Wenn man nicht gerade aus einem wirklich gutsituierten Hause kommt (es gibt auch porschefahrende Studenten...), muss man also mal eben ein paar hunderttausend Euronen mobilisieren - da ist ein (ebenfalls auf Pump angeschaffter) Sportwagen wirklich das kleinere Übel.
Die Gründe und persönlichen Motivationen, diesen Beruf trotz aller Widrigkeiten zu wählen, sind absolut vielfältig und natürlich gibt es auch die Was-hätte-ich-sonst-mit-meinem-Einser-Abi-machen-sollen?- und die Papa-ist-auch-Arzt-und-ich-muss-die-Praxis-übernehmen-Fraktion; den meisten unterstelle ich aber einfach mal ehrliches Interesse an diesem Beruf.

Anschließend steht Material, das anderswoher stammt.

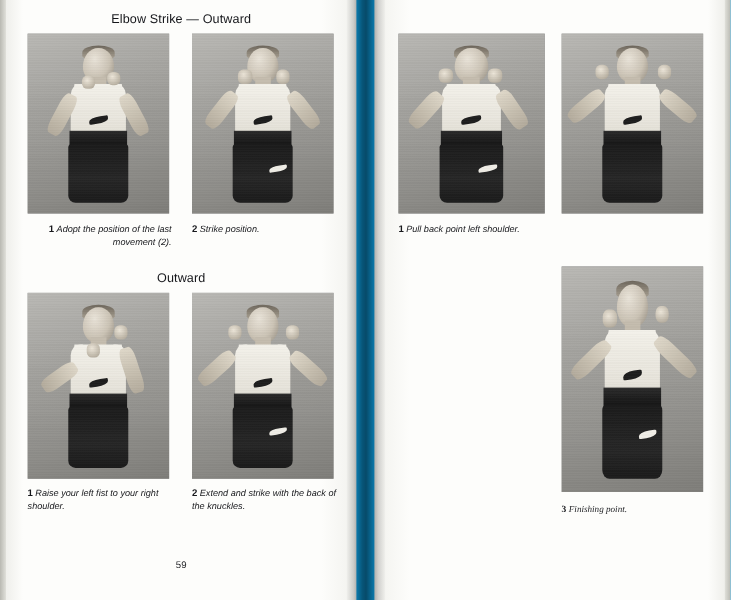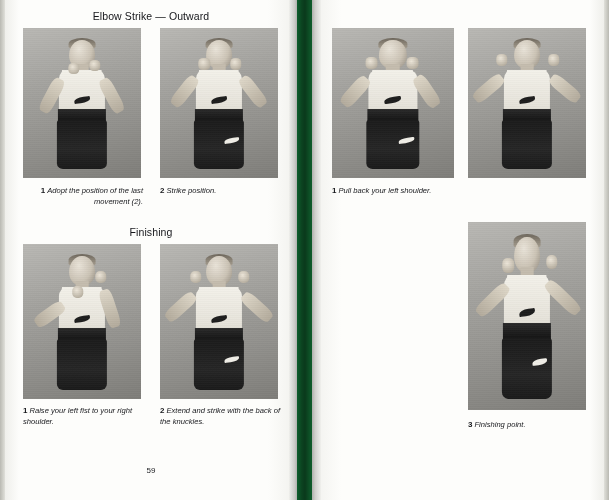"Elbow Strike — Outward" #book { background: #15803d -> #0ea5e9 }
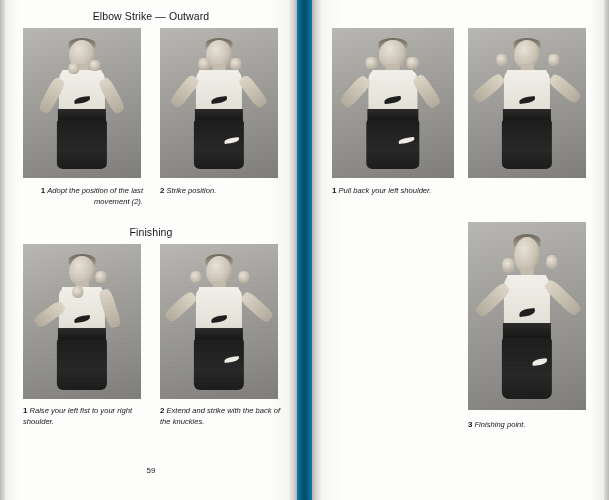"Pull back your left shoulder." span { text: your -> point }
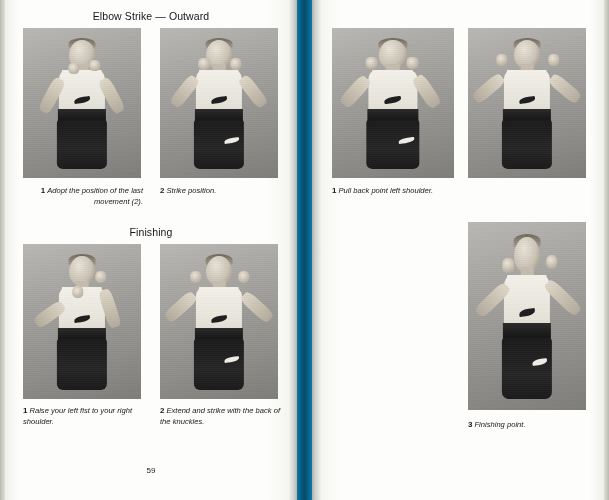"Finishing" div.heading { text: Finishing -> Outward }
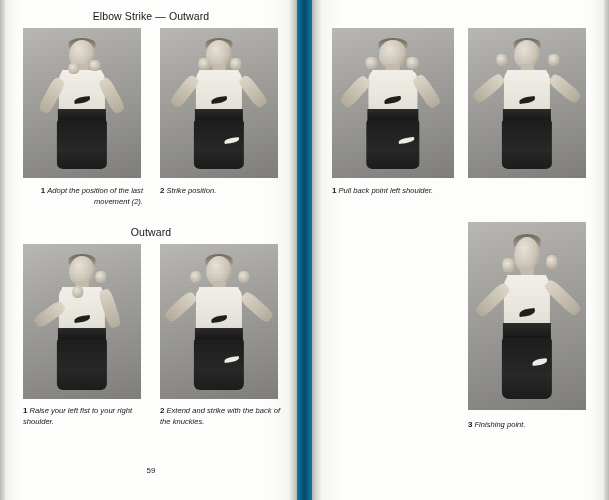"3 Finishing point." div.caption { font-family: none -> Liberation Serif, serif }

Bei mir war die Motivation, dass ich zum einen nichts so spannend und interessant finde, wie den Menschen selbst und zum anderen gerne einen Sinn in dem sehen möchte, was ich tue.
Wie vermutlich jeder habe ich mir als End-Teenager gerne mal meine Gedanken darüber gemacht, was das Leben eigentlich soll, warum wir hier sind, was unsere Aufgabe ist, etc. Irgendwann bin ich zu dem Schluss gekommen, dass sich das eigene Leben schon dann gelohnt hat, wenn man nur ein einziges anderes retten kann - so gesehen ist man als Arzt natürlich extrem privilegiert.
So kräftezehrend und frustierend der Job als Arzt auch sein kann - die tiefe Befriedigung, Leiden zu lindern, Krankheiten zu heilen und vielleicht sogar Leben zu retten, findet man so in vermutlich keinem anderen Beruf.